As for the arguments of the ld.counsel for the assessee that disallowance of staff welfare expenses and interest expenses was beyond the power of the ld.CIT(A), we find merit in the same. Though section 251 of the Act gives power to the ld.CIT(A) to expand scope of the assessment made, but the Hon’ble Supreme Court in various decisions has held that the scope cannot be expanded to discover new source of income. While explaining the wide scope of powers conferred on the first appellate authority by section 251 of the Act so as to include even enhancement of assessments, courts have held that they are not ordinary courts of appeals since only one party to the original decision is entitled to appeal and not the other party. That in view of this peculiar position the statute has conferred very wide powers on the first appellate authority once an appeal is preferred to him. That accordingly once an assessment comes before the first appellate authority, his competence is not restricted to examining those aspects of the assessment which are complained of by the assessee, but ranges over the whole assessment and it is open to him to correct the Assessing Officer not only with regard to matter raised in appeal but also with regard to all matters considered by the AO . He can revise every process which led to the ultimate computation or assessment. But this power cannot extend to the Ld.CIT(A) discovering new sources of income. The Hon’ble apex court laid down this law in CIT vs Shapoorji Pallonji Mistry (1962) 53 ITR 225(SC) which was followed by the Hon’ble Bombay High Court in the case of Commissioner of Income Tax vs Union Tyres 240 ITR 556 (Del) and by the Hon’ble Bombay High Court in the case of CIT vs Scindia Steam Navigation Co. Ltd. (1971) 80 ITR 589 (Bom).

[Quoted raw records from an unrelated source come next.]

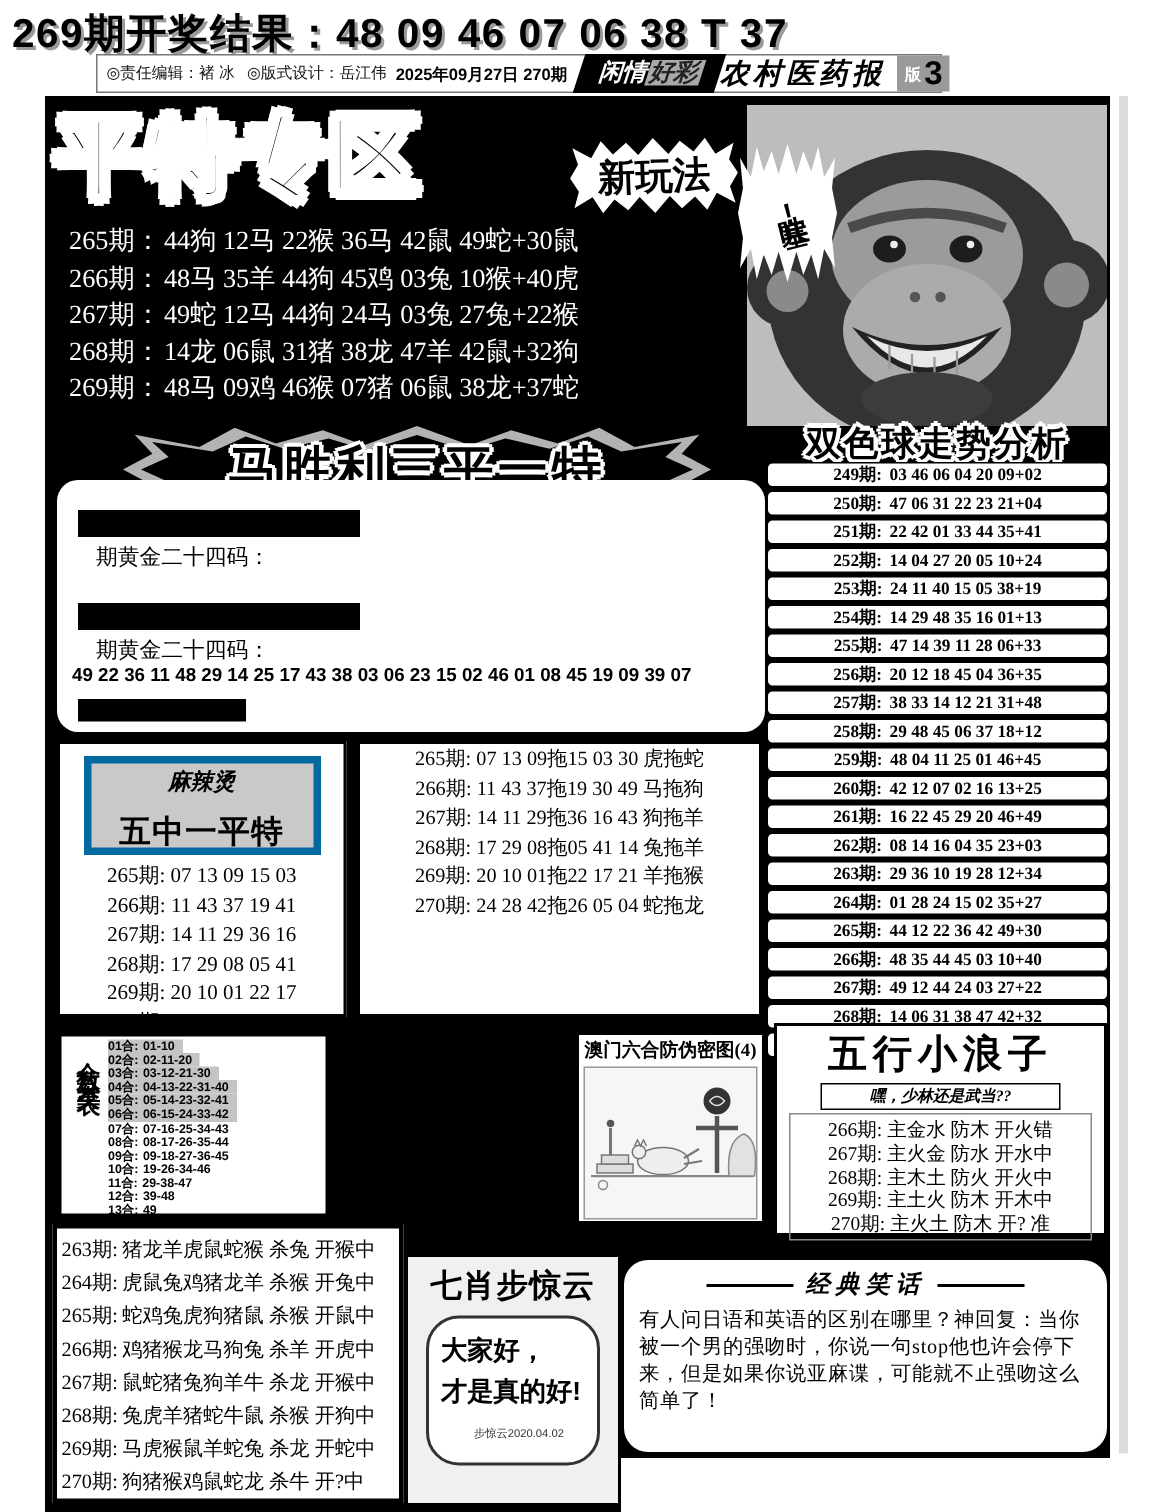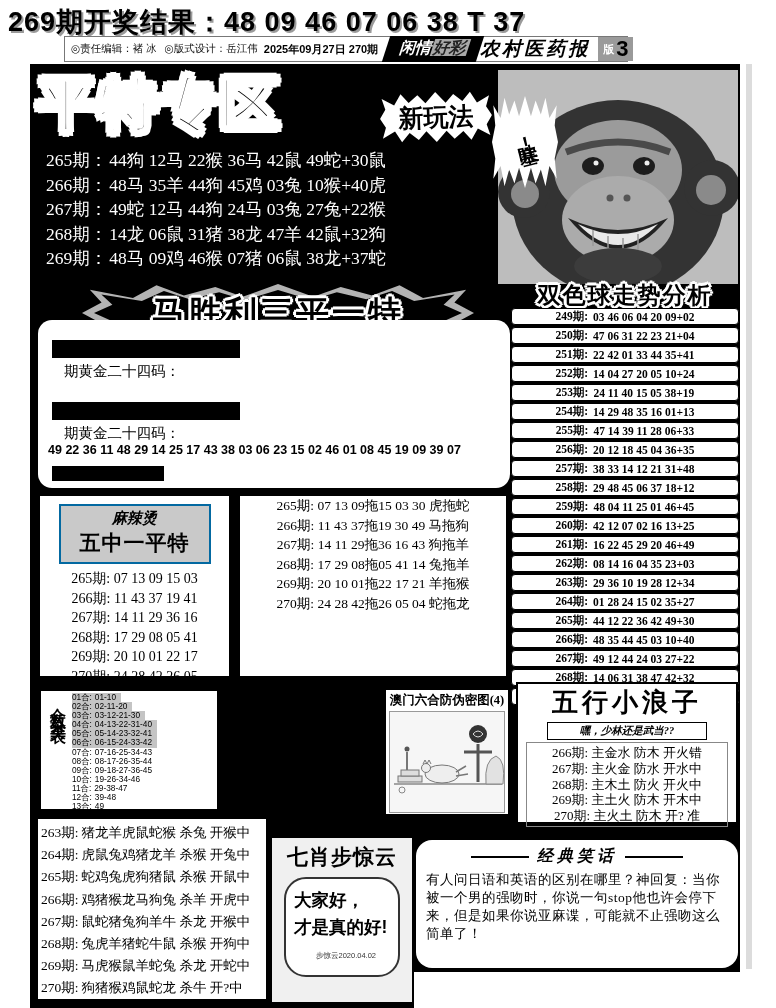"麻辣烫" .tip-head { border: 2px solid #0369a1 -> 5px solid #0369a1 }
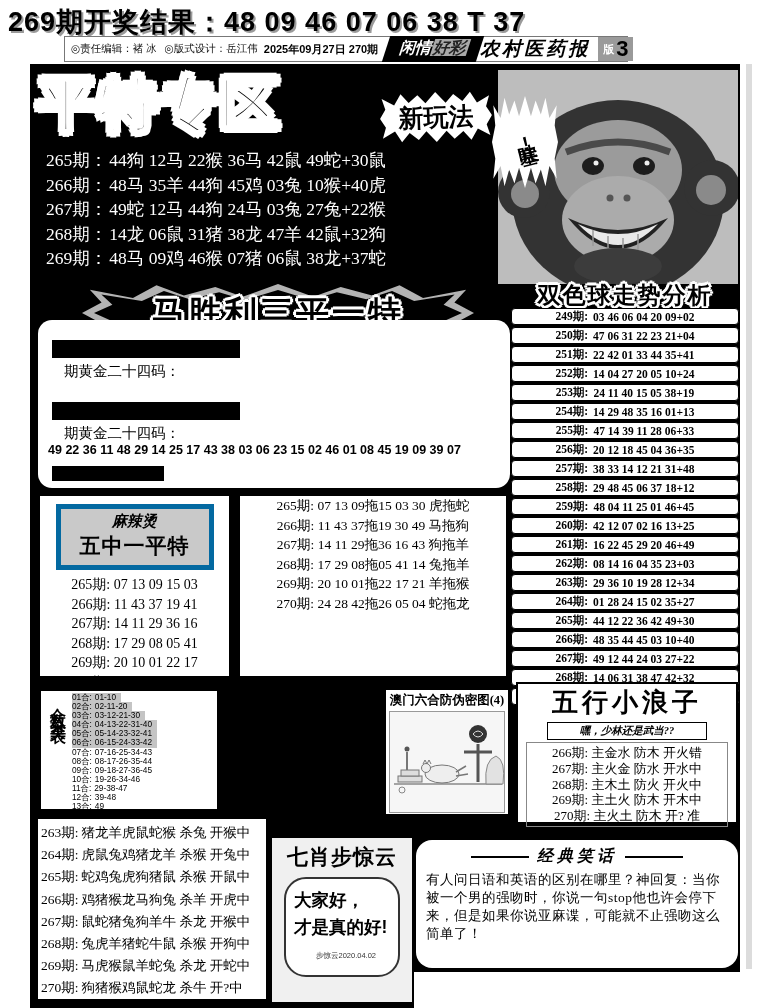"五中一平特" .tip-title { margin-top: 1px -> 9px }
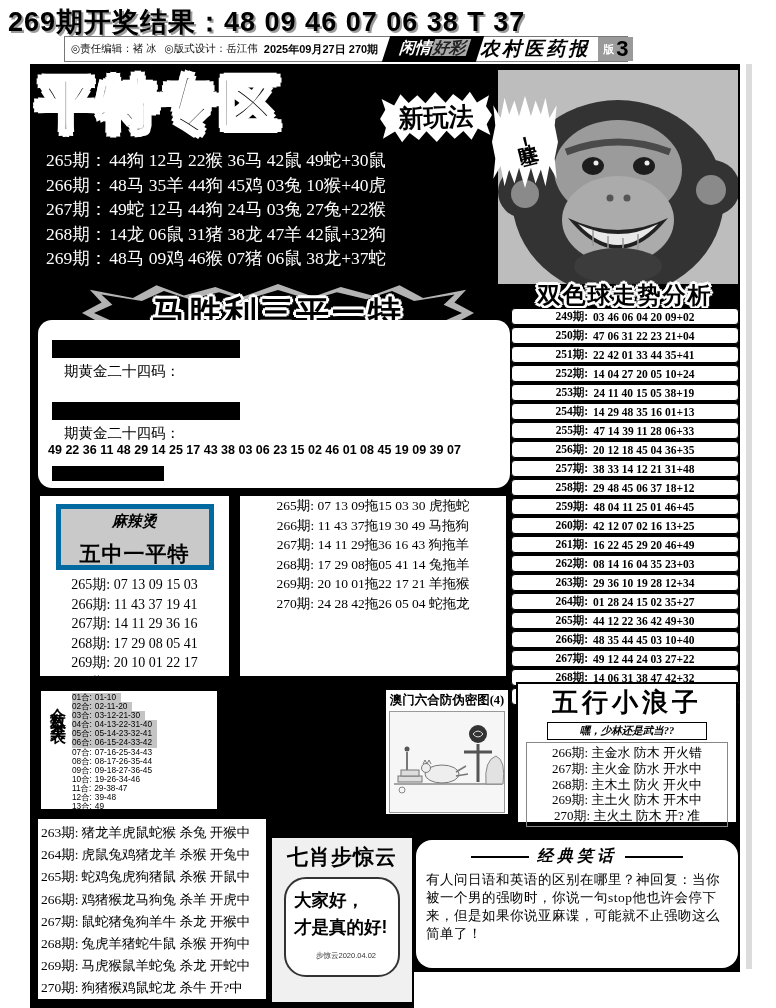"01合: 01-10" .heshu-rows { font-weight: normal -> bold }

In view of the same, we hold, that the disallowance made with respect to the staff welfare expenses and interest expenses, is not sustainable in law being beyond power of the ld.CIT(A). The same is directed to be deleted.
In view of the above all the disallowances made by the Ld.CIT(A) are directed to be deleted.
15. In the result, the appeal of the assessee is allowed.
Order pronounced in the Court on 24th January, 2024 at Ahmedabad.